COVID-19 pneumonia has rapid development into a global pandemic. For the infected patients, it is an urgent matter to improve the cure rate and reduce the death rate, but there are no effective antiviral drugs for COVID-19 so far. There is an urgent need for effective treatment. The current focus has been on the development of novel therapeutics, including antivirals and vaccines. One of these drugs, Favipiravir (Avigan), an antiviral agent approved for use in influenza in Japan, is being studied for the treatment of COVID-19. Herein, we report a patient; a 53 Y/O man without any underlying disease, developed COVID19 pneumonia rapidly and well respond to combination treatment including Dexamethasone, Favipiravir, and IFN-β-1a.
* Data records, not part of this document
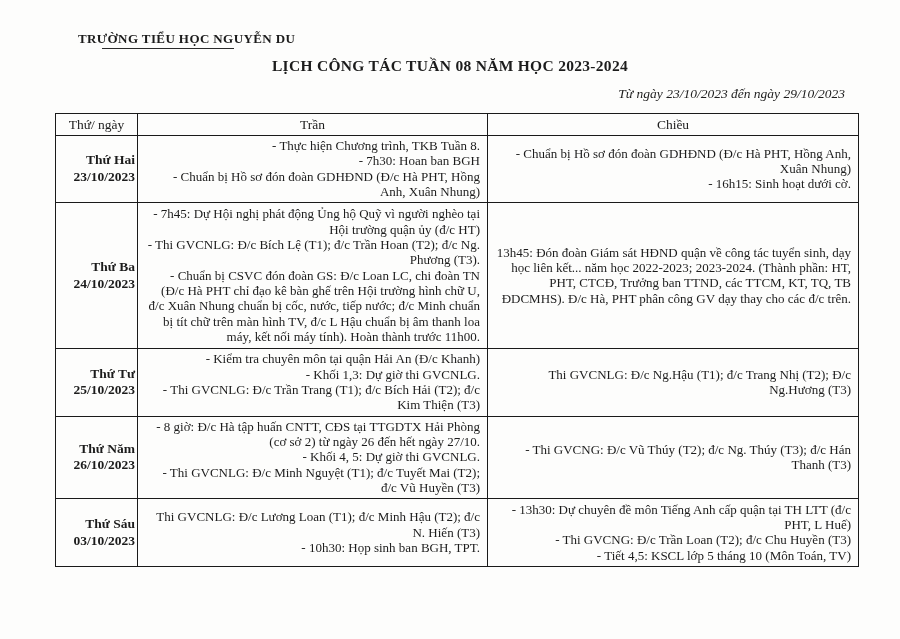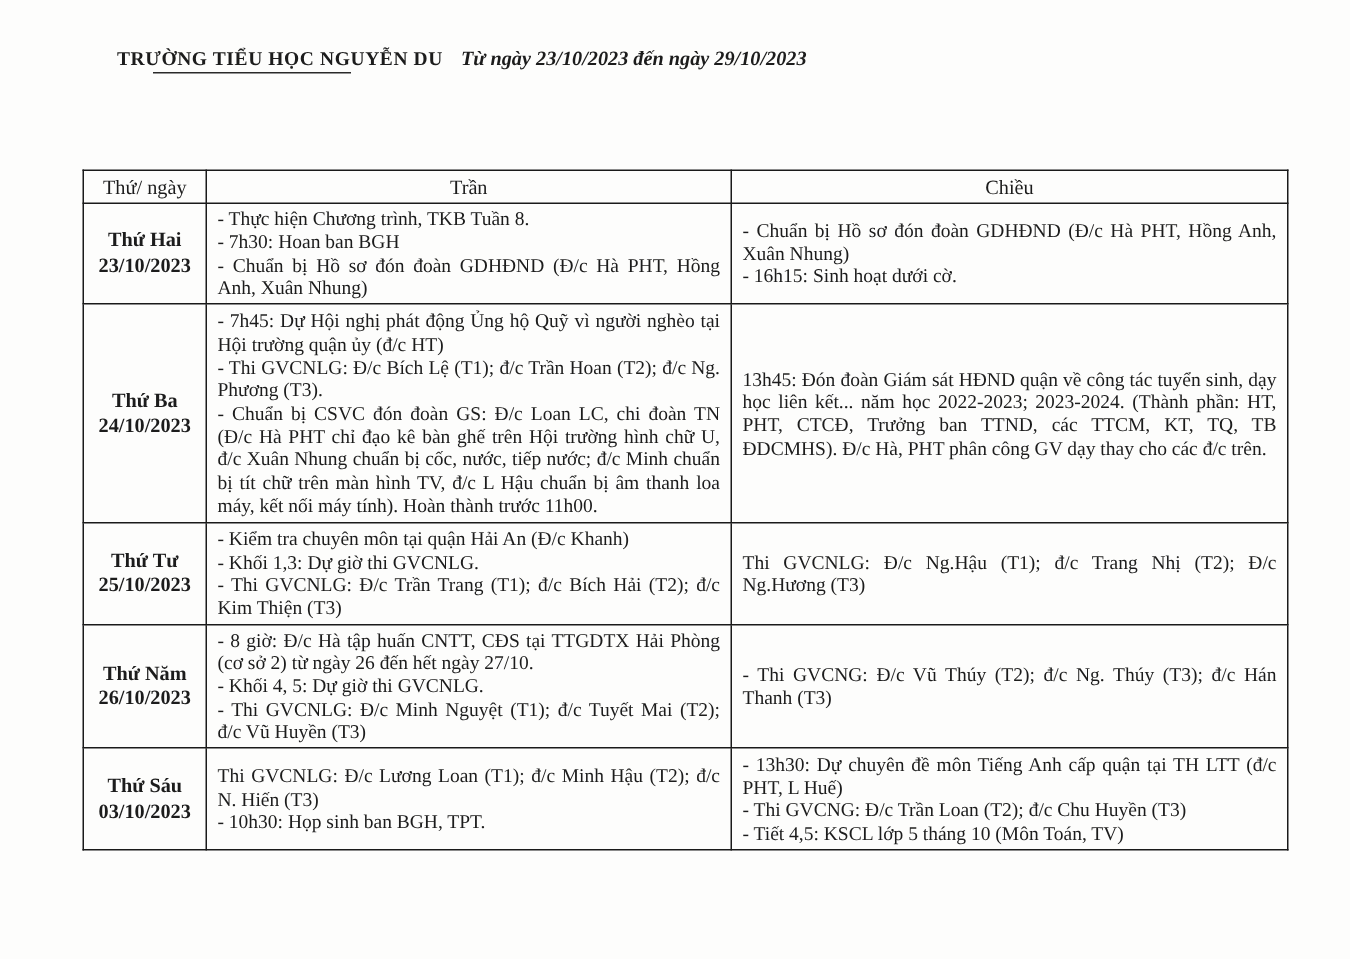"LỊCH CÔNG TÁC TUẦN 08" div.doc-title { html: none -> <div>LỊCH CÔNG TÁC TUẦN 08 NĂM HỌC 2023-2024</div> }
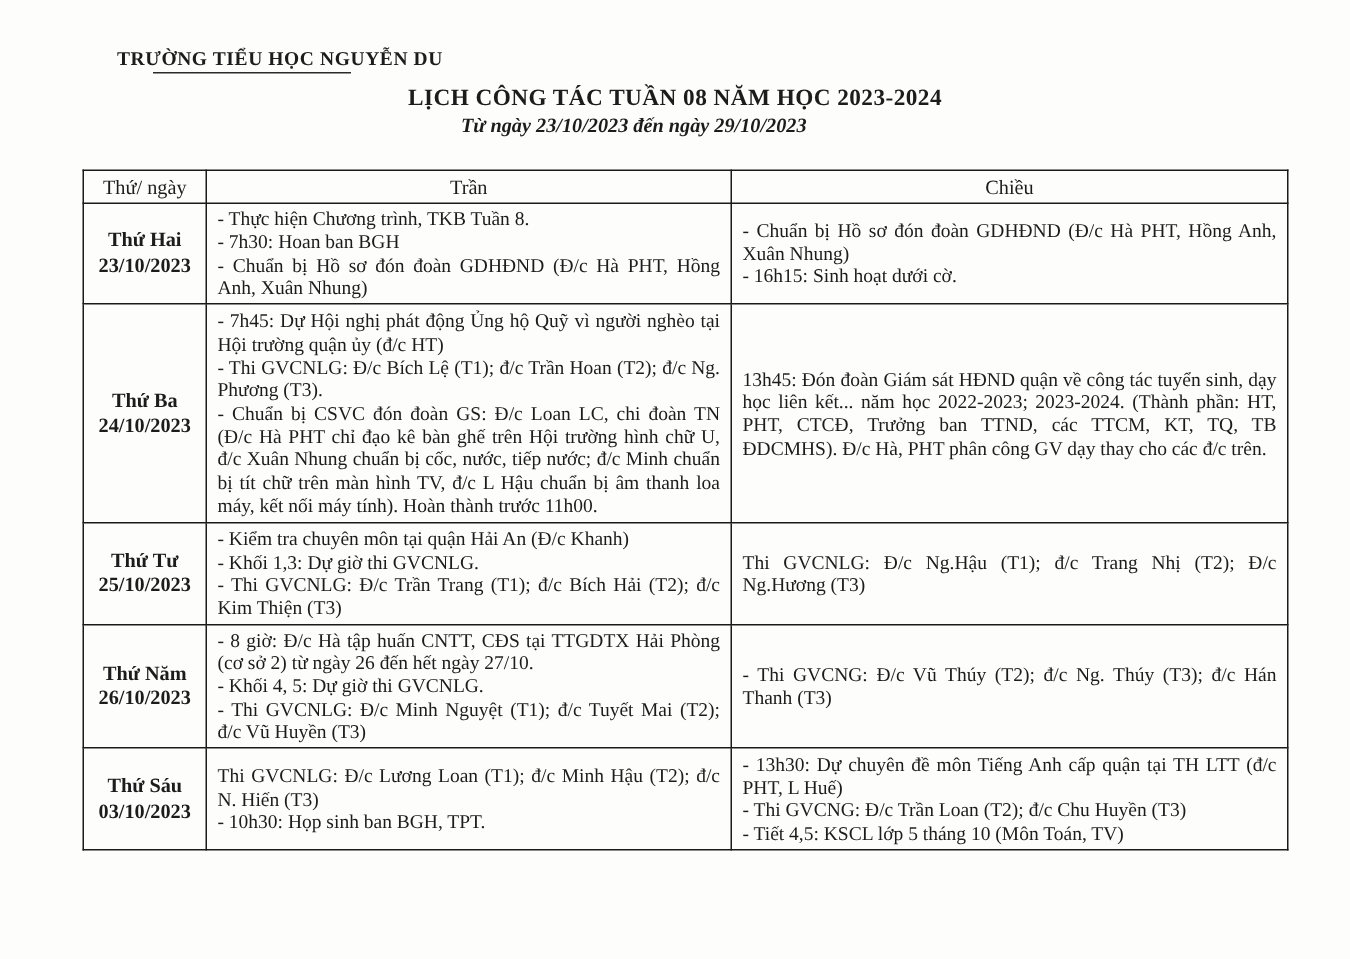"Từ ngày 23/10/2023 đến ngày" .date-range { font-weight: bold -> normal; margin-top: 1px -> 11px; text-align: center -> right }
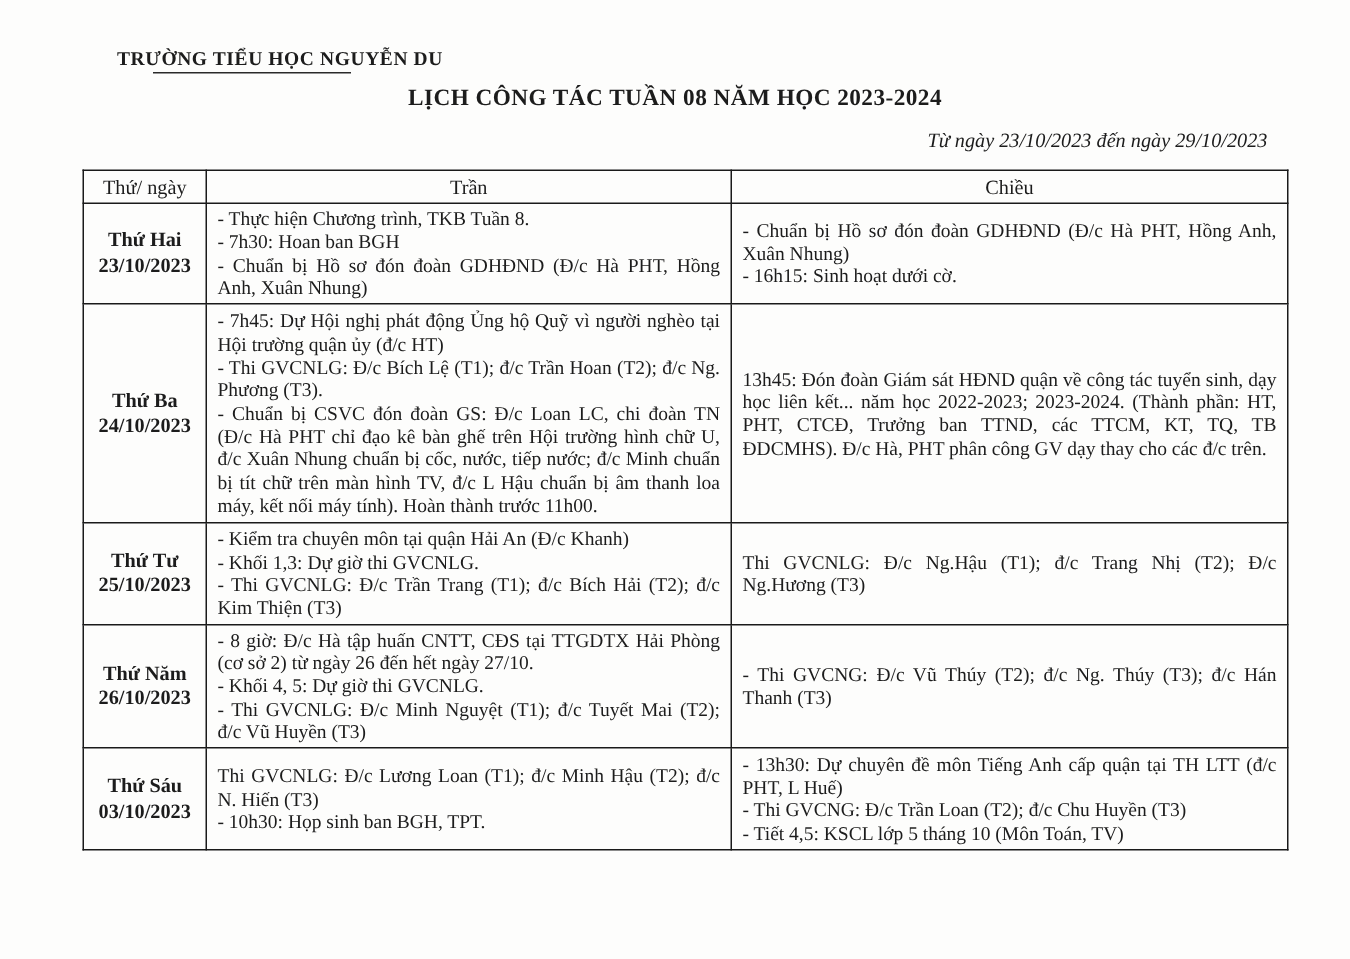"Thứ Hai" table.schedule th, table.schedule td { text-align: none -> right }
Keywords: Covid-19, combined treatment, pneumonia, global pandemic


How to cite this article:
Hashemian SM, Farrokhi R, Tabarsi P, Jamaati H, Velayati AA. Lifesaving combined treatment in a rapidly progressive COVID-19 pneumonia case with extensive lung involvement. Biomed Biotechnol Res J 2020;4, Suppl S1:93-5

How to cite this URL:
Hashemian SM, Farrokhi R, Tabarsi P, Jamaati H, Velayati AA. Lifesaving combined treatment in a rapidly progressive COVID-19 pneumonia case with extensive lung involvement. Biomed Biotechnol Res J [serial online] 2020 [cited 2022 Aug 14];4, Suppl S1:93-5. Available from: https://www.bmbtrj.org/text.asp?2020/4/5/93/292083




  Introduction Top


At the end of 2019, COVID-19 was confirmed to have developed a cluster of pneumonia patients in Wuhan, Hubei Province, China, and has since spread throughout China and has spread worldwide.[1] Its mortality rate is about 3.7% compared to influenza with less than 1%. There is an urgent need for effective treatment. The current focus has been on the development of novel therapeutics, including antivirals and vaccines.[2] One of these drugs, favipiravir (Avigan), an antiviral agent approved for use in influenza in Japan, is being studied for the treatment of COVID-19.[3]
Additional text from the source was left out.